衝撃で、彼が手にしていた粉が音も無く2人の足元に散らばる。
叩かれた頬を押さえながらも慶司は、足元に散らばった粉を屈んで手で掻き集め出す。その必死過ぎる姿が見たくなくて目を瞑りたくて仕方ない。それでも咲唖は1人の人間としての感情を押し殺し、姉として此処に立った。掻き集める彼を見下ろし、口を開く。
「慶司、その粉は…強い毒を持った毒草の粉」
「!!」


ビクッ!

彼の体が一瞬だけだが大きく震えたのを見逃すはずが無い。
「慶司ごめんなさい。貴方が居ないから探して、心配で勝手に慶司の部屋へ入ってしまいました。その時…貴方の部屋でその毒草の葉を見付けてしまいました。慶司、貴方がこんな事をするなんて思ってもいな、」
「姉上は僕の気持ちを何一つ理解してはくれませんよね」
「え?」
掻き集め終わった彼はそれを包んでいた和紙にまた丁寧に戻すと、下を向いたまま静かに立ち上がる。声が低くて一種の恐ろしささえ感じた。彼の長い前髪が邪魔をするから、覗き込んでも顔が見えない。
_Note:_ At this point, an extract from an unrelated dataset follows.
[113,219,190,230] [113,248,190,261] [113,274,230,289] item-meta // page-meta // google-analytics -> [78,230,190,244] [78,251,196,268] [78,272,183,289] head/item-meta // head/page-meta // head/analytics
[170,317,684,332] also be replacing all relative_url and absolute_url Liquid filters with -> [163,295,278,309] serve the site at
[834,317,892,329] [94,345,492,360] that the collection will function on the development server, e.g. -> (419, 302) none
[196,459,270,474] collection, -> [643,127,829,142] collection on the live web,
彼は黙って厨房のテーブルに体を向けると、粉を入れようとしていた1人分の食事を指差す。他の食事には鮭が入っているが、彼が指差している食事にだけは鮭が無い。代わりに、だし巻き玉子がある。
そこですぐにその食事が誰の分であるかに気付いた咲唖は目を大きく見開き、彼に顔を向ける。それでも彼はこちらを向いてはくれない。
「慶司、貴方…」
「梅姉様は魚が御嫌いです。お陰で姉様の分の料理を見つける手間が省けましたよ。だから、」


パァン!

また頬を叩く音がした。
今度は先程叩かれなかった方の頬が真っ赤に染まる。叩かれた頬にそっ…、と手を添える彼は相変わらず下を向いたまま。顔を上げられずにいるのは、自分が人間としてやってはいけない事をやろうとしていた事に気付いているから。合わせる顔が無いから。
それでも、咲唖は顔を上げてほしくてずっとずっと強い視線を送る。心の中では大きな声を上げて泣いている咲唖だが、絶対に人前では泣かない。
人前では泣いた事が無いのだ、どんなに顔を背けたい現実を前にしても。これからもずっとそんな自分でいたいから、心の中で泣く。ひっそりと。























テーブルに手を着き、彼の顔を覗き込む。
「慶司貴方は今、何をしようとしていたのですか?その毒草の粉を食事の中に入れたら、それを口にした人がどうなるか分かっているのですよね?」
「死んでほしかった。今でも死んでほしい人間です宮野純梅は」
「慶、」
「だってあいつは姉上を馬鹿にするから!!」
こちらに勢い良く顔を向けたてきた彼の黄色の瞳からは、涙がボロボロ零れていて頬まで伝っている。真っ赤に腫れた目はとても16歳とは思えない。咲唖はただ黙って、彼を見上げている。
「姉上だって気付いているのでしょう…。あいつは梅は、姉上は他国の王族と仲が良いからスパイだとか、だから慶吾を連れてきたのは姉上だとか…。ジャンヌさん達の事だって姉上のせいだと言って。気付いていますよね?そう言われている事に!」
「…ええ、知っていますよ」
「なら何故憎みもせず、笑顔でいられるのですか!姉上には怒りという感情が無いのですか!!」
「ありますよ。だからといって、私が梅ちゃんといつも怒鳴り合っていては慶司や周りの方達の気分が悪くなってしまうでしょう」
「僕は貴女の仰る言葉の意味が全く理解できません!!」


ダンッ!!

テーブルを強く叩いた。彼の泣き声は子供のように裏返っている。























「どうかなさいましたか?」
厨房に現われた家政婦達が不思議そうにこちらを見ては、首を傾げる。
「ぐすっ…、」
慶司は鼻を啜って涙を乱暴に拭うと、厨房の出口へと走って行く。それを目で追う咲唖。
出る直前彼は足をピタリと止め、もう一度涙を拭うとこちらを振り向いた。その涙で濡れた瞳は彼女の事だけを映していて、睨んでいる。
「姉上なんて大嫌いだ!」
もう誰の声なのか分からない程変わり果てた泣き声で周囲など一切気にせず叫ぶと、大きな足音をたてて走って行ってしまった。
「朝からお騒がせしてしまい申し訳ありません」
「あ…いえ…」
唖然として何も言えずにいる家政婦達に哀しい笑みを向けながら、手元では、彼が忘れていった和紙に包まれた毒草の粉を家政婦達に見つからぬよう手の中に隠す咲唖だった。